**Task directions**
Return the records below in full. Keep every word exact and skip the images.

┄┄┄┄┄┄

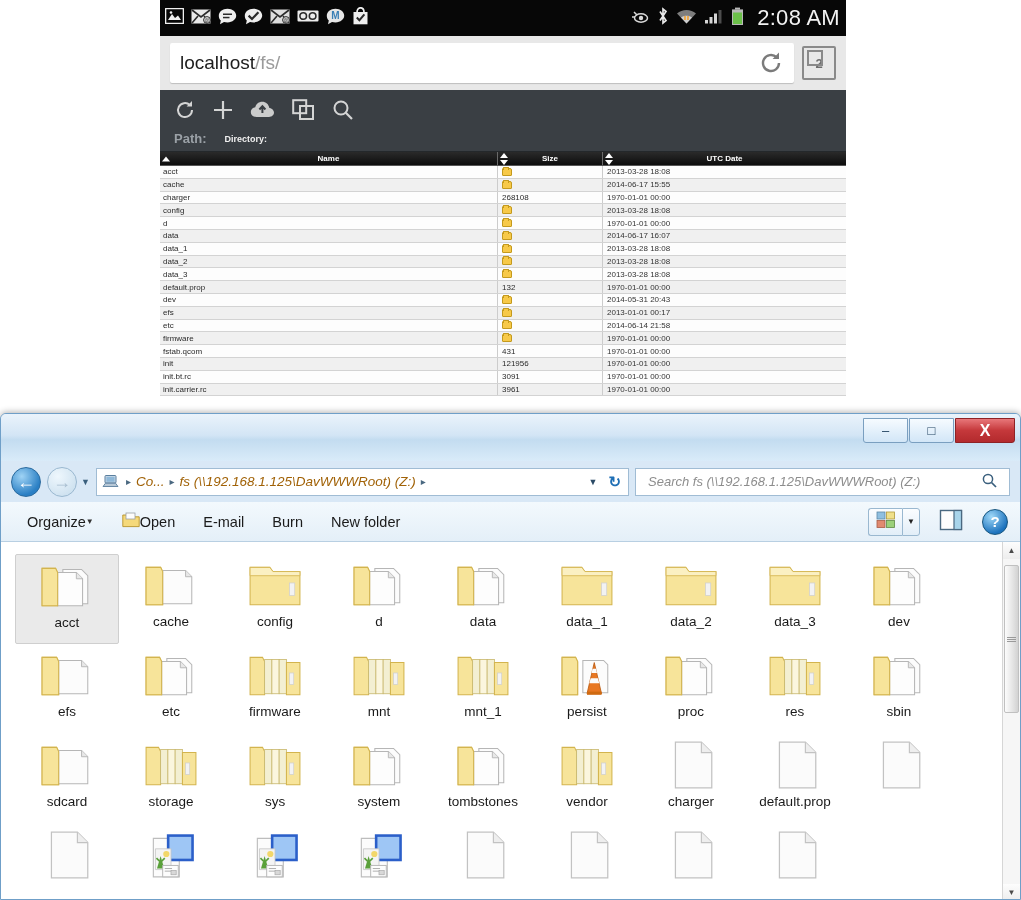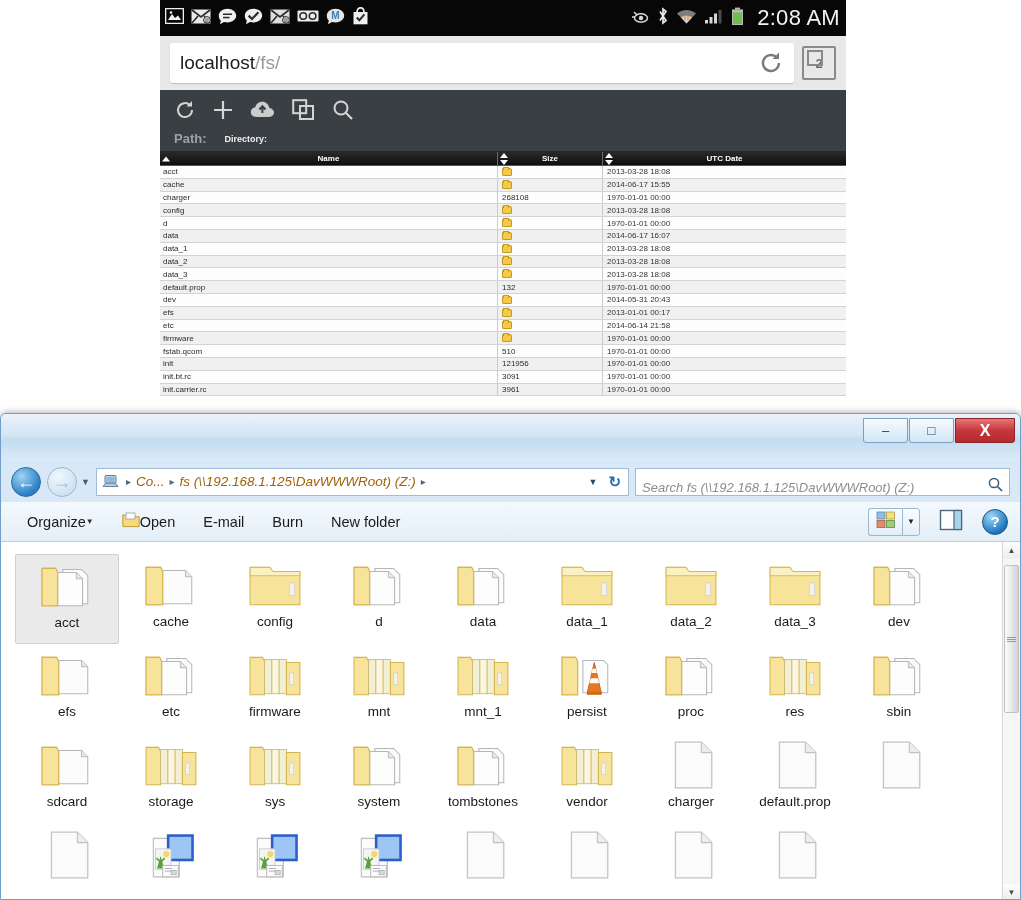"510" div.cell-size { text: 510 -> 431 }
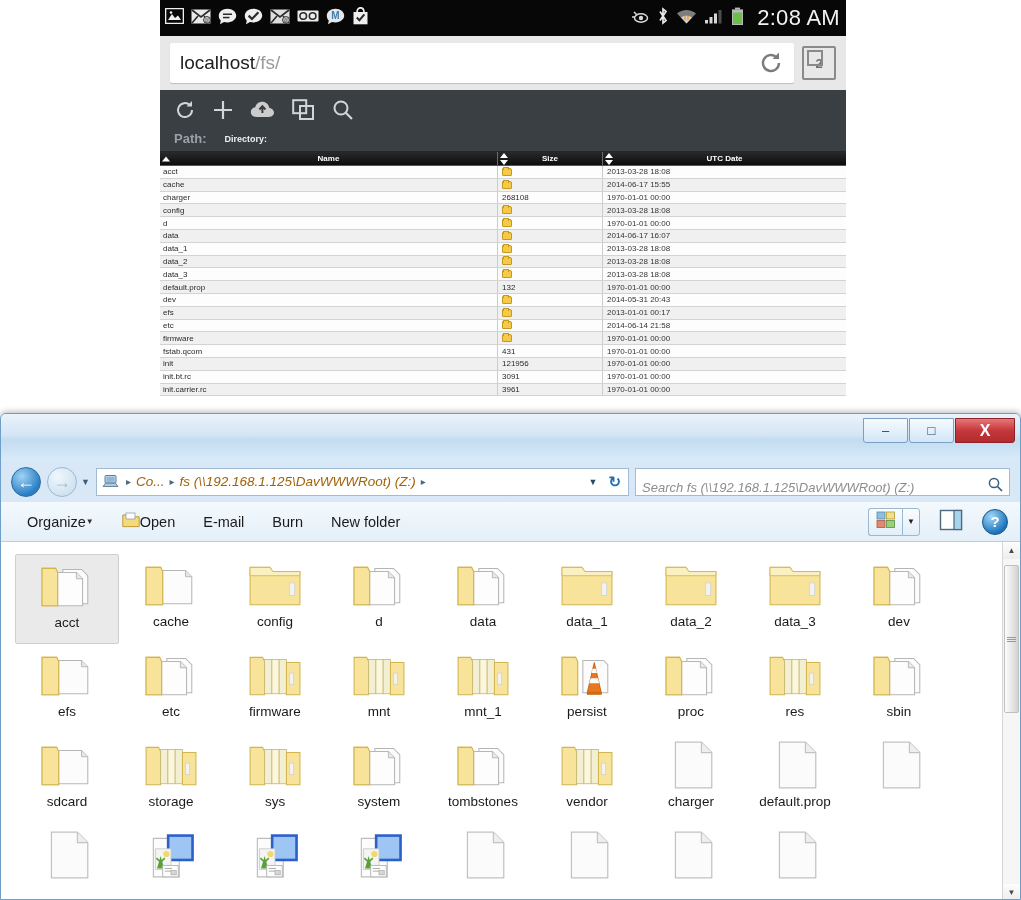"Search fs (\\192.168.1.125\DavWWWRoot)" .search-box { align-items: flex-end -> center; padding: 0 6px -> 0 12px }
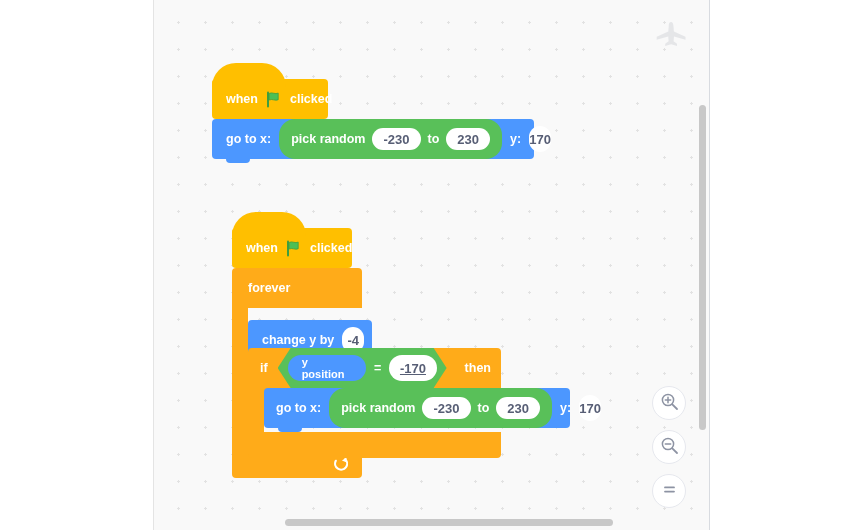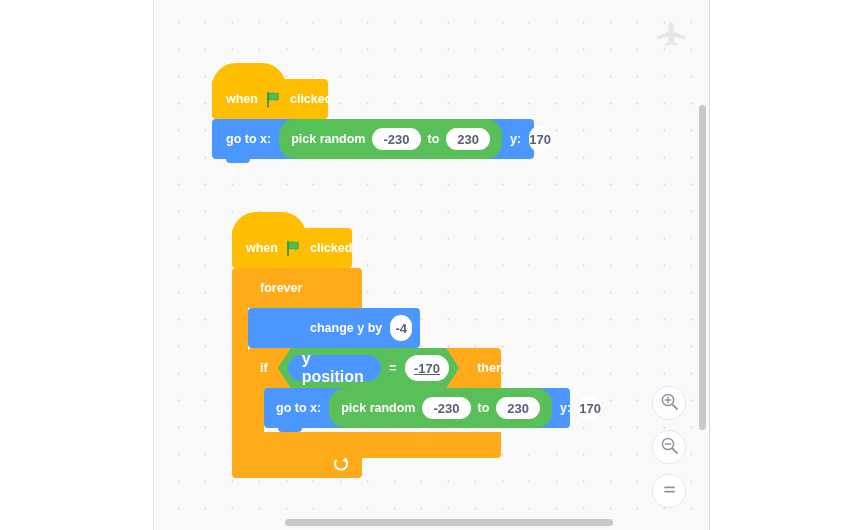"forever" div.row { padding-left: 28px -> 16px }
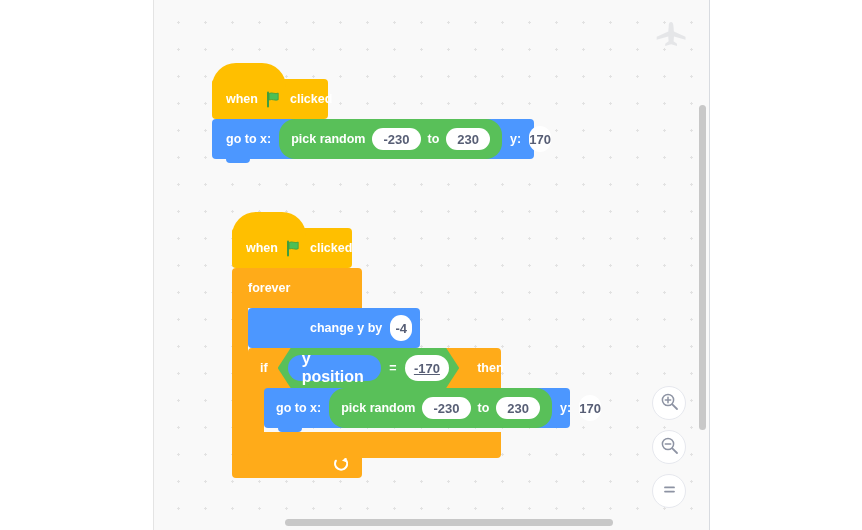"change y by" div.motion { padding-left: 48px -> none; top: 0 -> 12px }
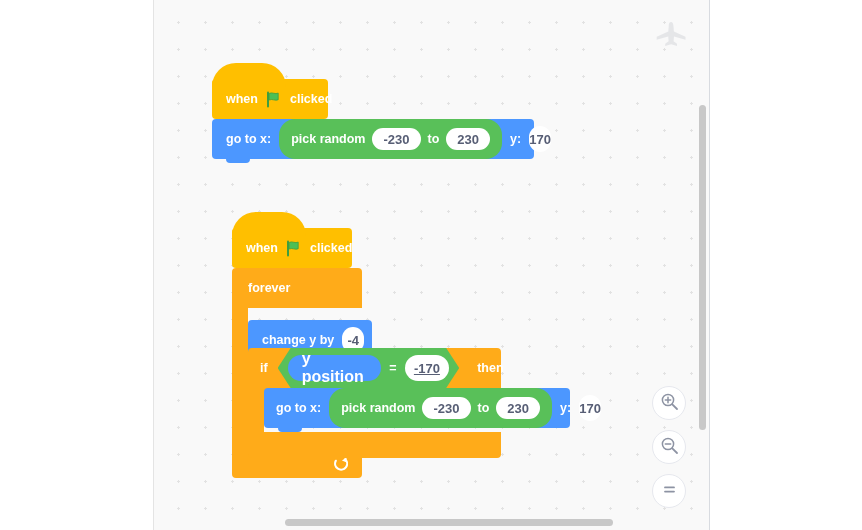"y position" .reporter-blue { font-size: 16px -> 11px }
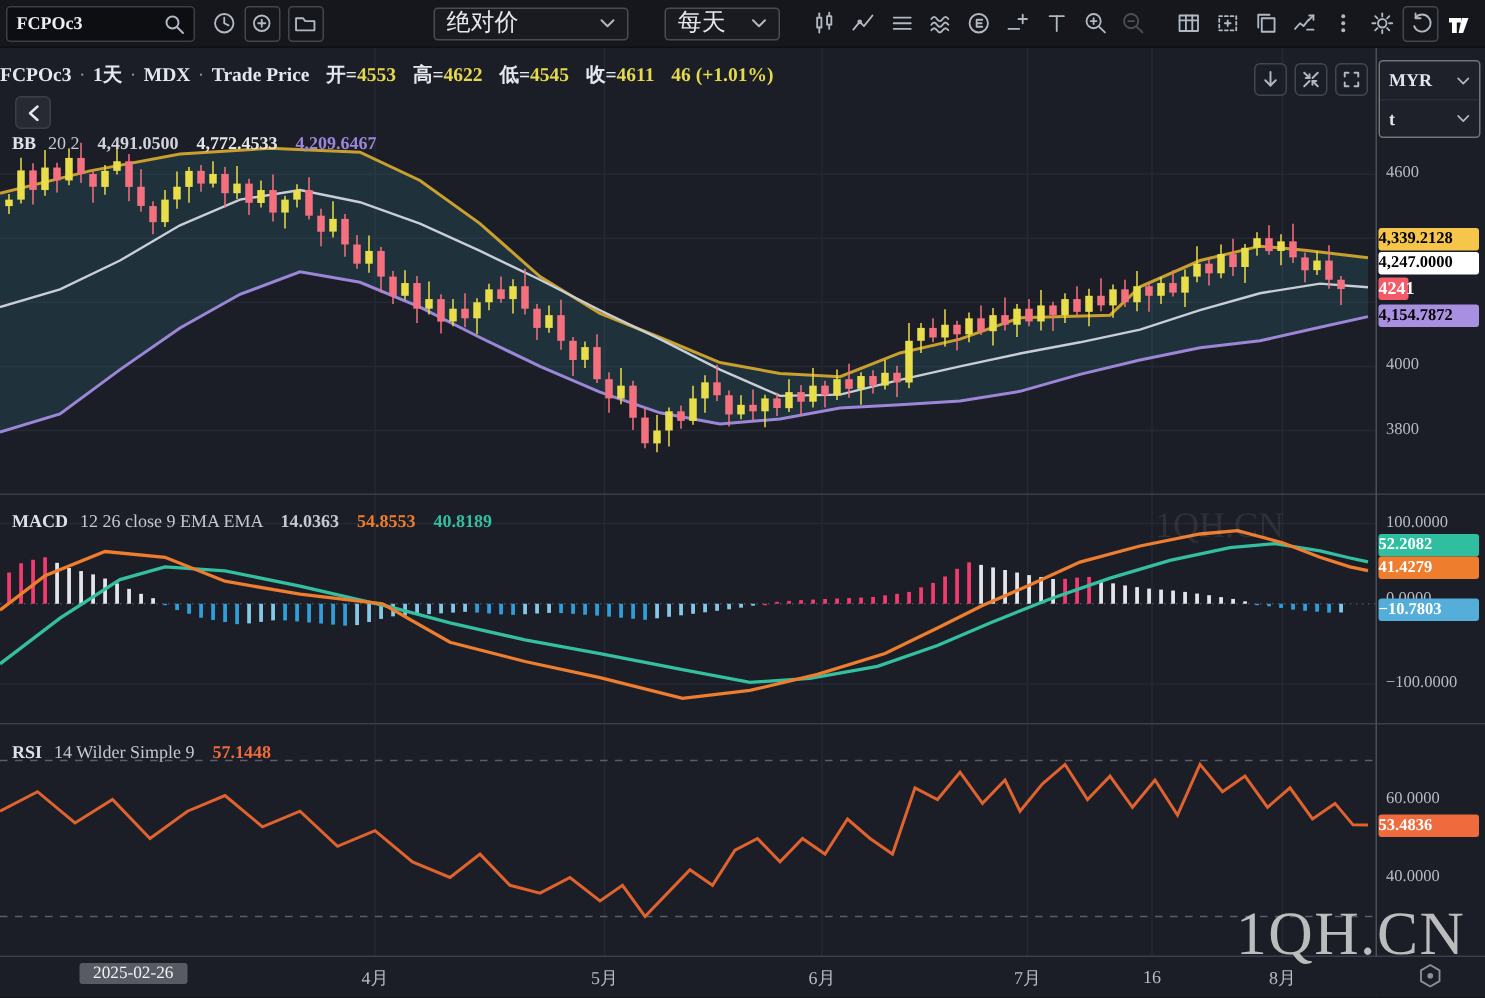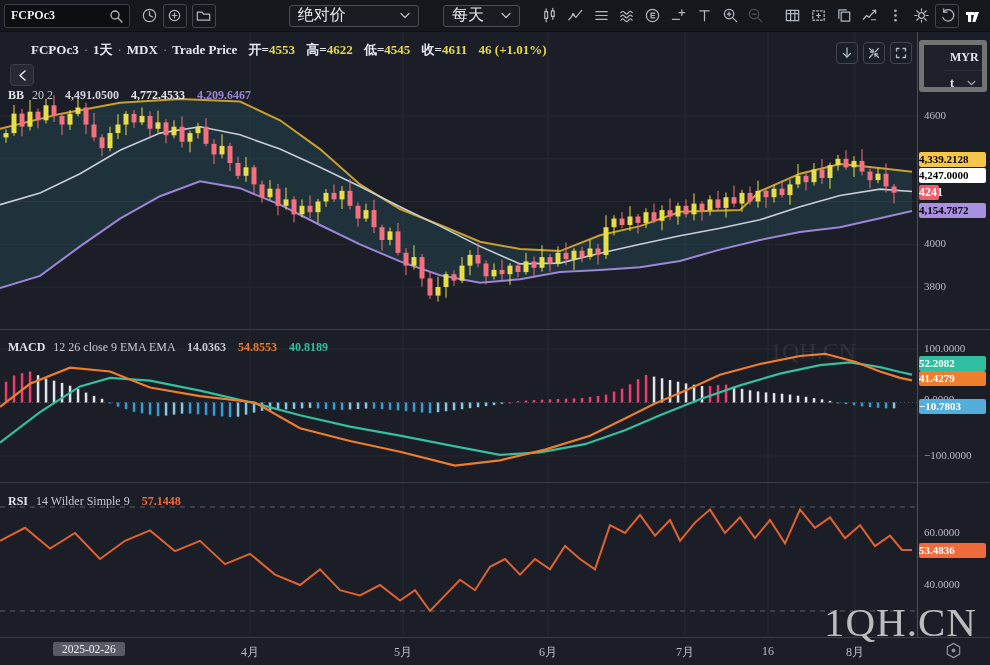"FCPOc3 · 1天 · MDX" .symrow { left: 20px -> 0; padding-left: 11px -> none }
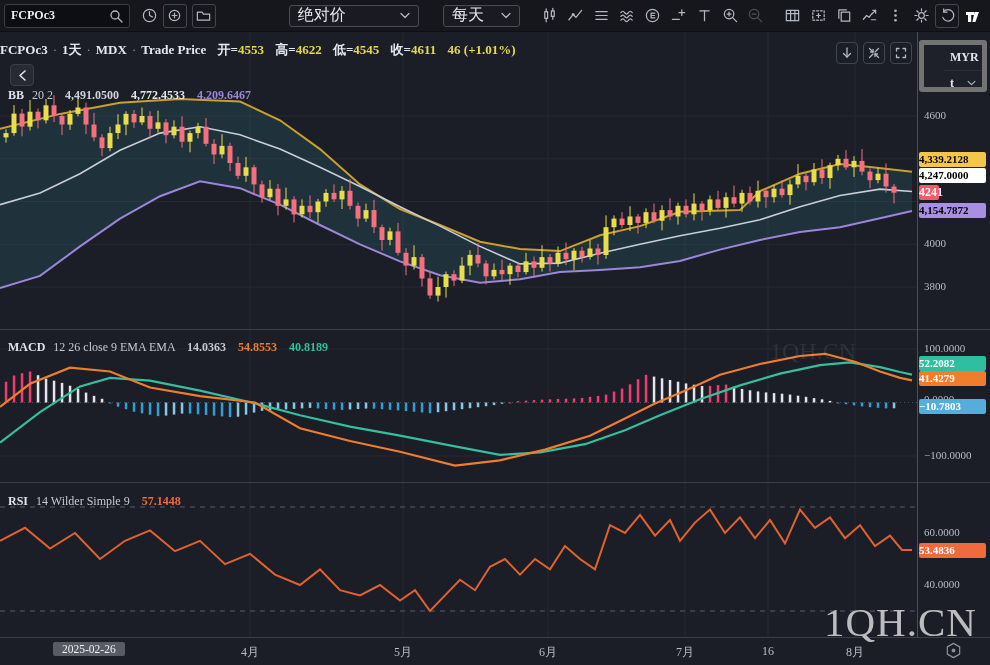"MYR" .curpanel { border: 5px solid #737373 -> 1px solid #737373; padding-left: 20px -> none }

┄┄┄┄┄┄

**Task solution**
"510" div.cell-size { text: 510 -> 431 }
"Search fs (\\192.168.1.125\DavWWWRoot)" .search-box { align-items: flex-end -> center; padding: 0 6px -> 0 12px }
"forever" div.row { padding-left: 28px -> 16px }
"change y by" div.motion { padding-left: 48px -> none; top: 0 -> 12px }
"y position" .reporter-blue { font-size: 16px -> 11px }
"FCPOc3 · 1天 · MDX" .symrow { left: 20px -> 0; padding-left: 11px -> none }
"MYR" .curpanel { border: 5px solid #737373 -> 1px solid #737373; padding-left: 20px -> none }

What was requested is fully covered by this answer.